# RECORDS PROVIDED

☆ ☆ ☆ ☆ ☆

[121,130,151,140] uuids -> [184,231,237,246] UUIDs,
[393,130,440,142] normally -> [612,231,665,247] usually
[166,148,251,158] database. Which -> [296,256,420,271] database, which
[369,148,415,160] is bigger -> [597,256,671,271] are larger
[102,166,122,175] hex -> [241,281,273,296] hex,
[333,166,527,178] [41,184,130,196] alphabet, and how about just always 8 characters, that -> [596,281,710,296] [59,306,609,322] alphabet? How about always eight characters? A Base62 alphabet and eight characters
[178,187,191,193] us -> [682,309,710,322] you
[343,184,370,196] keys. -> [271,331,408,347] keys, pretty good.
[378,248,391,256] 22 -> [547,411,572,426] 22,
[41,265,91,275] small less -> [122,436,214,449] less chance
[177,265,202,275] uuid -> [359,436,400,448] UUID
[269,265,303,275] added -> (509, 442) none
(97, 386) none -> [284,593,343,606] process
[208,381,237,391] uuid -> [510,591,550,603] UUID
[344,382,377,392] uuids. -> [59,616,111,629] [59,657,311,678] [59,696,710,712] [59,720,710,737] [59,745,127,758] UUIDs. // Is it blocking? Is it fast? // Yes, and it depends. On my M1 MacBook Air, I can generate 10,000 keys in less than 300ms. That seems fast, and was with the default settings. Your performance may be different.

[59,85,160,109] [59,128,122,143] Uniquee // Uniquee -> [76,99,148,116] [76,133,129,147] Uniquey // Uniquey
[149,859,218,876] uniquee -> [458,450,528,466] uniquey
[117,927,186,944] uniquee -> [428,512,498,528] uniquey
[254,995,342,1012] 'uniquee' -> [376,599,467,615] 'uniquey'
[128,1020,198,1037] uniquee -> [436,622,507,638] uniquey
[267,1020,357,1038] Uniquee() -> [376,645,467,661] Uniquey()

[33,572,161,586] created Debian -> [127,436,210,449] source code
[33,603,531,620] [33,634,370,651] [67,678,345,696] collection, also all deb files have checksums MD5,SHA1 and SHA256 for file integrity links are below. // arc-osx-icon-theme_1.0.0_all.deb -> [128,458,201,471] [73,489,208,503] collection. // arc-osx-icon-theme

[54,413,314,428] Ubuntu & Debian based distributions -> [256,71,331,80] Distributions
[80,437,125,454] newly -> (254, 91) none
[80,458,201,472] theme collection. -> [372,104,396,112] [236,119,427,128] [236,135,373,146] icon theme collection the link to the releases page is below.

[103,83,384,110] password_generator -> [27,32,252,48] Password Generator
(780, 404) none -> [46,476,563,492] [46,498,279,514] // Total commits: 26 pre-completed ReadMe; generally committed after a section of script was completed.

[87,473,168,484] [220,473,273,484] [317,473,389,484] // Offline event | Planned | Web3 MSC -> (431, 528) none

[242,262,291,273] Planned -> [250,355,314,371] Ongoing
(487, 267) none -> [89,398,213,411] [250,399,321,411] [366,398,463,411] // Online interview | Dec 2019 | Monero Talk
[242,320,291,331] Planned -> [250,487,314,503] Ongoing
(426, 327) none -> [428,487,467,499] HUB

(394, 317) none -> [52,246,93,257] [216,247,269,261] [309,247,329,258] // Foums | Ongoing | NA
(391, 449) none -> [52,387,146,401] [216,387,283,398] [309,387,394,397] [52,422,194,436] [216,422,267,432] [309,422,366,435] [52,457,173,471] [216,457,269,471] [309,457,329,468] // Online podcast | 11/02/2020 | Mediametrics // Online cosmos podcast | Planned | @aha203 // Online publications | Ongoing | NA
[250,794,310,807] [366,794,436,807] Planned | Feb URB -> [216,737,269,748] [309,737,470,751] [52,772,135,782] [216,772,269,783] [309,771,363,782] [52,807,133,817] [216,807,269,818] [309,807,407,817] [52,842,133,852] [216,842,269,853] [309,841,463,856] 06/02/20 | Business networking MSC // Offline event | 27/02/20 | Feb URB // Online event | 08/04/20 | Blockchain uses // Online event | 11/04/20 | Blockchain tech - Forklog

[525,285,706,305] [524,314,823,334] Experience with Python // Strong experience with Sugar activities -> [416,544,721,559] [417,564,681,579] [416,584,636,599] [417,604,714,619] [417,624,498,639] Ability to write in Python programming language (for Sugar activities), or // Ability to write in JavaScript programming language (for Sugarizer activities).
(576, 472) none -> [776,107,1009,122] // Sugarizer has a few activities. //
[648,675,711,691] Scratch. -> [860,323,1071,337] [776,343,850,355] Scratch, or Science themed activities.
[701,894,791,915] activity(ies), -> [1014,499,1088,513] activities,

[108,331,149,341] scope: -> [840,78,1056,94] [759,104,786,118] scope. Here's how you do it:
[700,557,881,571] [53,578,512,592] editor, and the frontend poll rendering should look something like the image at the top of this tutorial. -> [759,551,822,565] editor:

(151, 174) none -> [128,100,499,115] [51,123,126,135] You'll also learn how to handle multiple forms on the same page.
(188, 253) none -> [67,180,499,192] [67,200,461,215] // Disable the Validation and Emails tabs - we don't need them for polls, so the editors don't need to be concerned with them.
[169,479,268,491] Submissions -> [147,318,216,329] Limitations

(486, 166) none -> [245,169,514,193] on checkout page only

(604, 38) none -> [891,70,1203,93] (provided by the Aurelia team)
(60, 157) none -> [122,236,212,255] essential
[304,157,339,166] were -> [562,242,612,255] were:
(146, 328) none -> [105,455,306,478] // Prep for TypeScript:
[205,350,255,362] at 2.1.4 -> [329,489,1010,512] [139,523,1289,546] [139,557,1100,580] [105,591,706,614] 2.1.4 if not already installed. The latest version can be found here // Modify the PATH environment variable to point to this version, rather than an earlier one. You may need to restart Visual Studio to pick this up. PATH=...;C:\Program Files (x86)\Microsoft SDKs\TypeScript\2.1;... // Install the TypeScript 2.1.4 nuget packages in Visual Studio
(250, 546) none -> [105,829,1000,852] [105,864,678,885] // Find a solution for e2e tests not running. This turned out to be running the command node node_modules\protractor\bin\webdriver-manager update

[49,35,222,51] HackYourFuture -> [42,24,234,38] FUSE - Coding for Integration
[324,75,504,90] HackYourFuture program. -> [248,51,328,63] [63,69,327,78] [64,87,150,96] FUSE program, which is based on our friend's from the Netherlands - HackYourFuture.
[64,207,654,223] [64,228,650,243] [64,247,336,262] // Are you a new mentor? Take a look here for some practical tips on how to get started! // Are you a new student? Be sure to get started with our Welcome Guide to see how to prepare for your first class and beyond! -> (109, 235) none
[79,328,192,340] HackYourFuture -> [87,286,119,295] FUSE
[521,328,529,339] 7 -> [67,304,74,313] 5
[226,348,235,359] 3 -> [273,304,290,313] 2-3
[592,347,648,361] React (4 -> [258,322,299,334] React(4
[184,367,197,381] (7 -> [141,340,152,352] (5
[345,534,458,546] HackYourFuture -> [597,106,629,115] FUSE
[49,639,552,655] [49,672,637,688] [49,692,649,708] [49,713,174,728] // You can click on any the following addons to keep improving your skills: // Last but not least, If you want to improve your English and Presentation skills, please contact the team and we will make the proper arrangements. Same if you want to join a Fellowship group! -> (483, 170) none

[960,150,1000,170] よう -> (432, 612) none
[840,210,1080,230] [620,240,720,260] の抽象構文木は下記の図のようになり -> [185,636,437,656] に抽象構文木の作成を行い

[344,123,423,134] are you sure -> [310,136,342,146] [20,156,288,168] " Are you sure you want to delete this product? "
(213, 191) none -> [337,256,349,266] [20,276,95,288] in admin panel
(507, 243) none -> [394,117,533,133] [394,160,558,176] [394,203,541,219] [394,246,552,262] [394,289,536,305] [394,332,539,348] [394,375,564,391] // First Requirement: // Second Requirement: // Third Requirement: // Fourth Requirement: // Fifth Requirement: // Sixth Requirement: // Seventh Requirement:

☆ ☆ ☆ ☆ ☆

# EXERCISE DIRECTIONS
The answer should be nothing more than the lines from the one with "[49,639,552,655] [49,672,637,688] [49,692,649,708]" through the end of the entries, restated word for word.

# ANSWER FOR THE TASK
[49,639,552,655] [49,672,637,688] [49,692,649,708] [49,713,174,728] // You can click on any the following addons to keep improving your skills: // Last but not least, If you want to improve your English and Presentation skills, please contact the team and we will make the proper arrangements. Same if you want to join a Fellowship group! -> (483, 170) none

[960,150,1000,170] よう -> (432, 612) none
[840,210,1080,230] [620,240,720,260] の抽象構文木は下記の図のようになり -> [185,636,437,656] に抽象構文木の作成を行い

[344,123,423,134] are you sure -> [310,136,342,146] [20,156,288,168] " Are you sure you want to delete this product? "
(213, 191) none -> [337,256,349,266] [20,276,95,288] in admin panel
(507, 243) none -> [394,117,533,133] [394,160,558,176] [394,203,541,219] [394,246,552,262] [394,289,536,305] [394,332,539,348] [394,375,564,391] // First Requirement: // Second Requirement: // Third Requirement: // Fourth Requirement: // Fifth Requirement: // Sixth Requirement: // Seventh Requirement:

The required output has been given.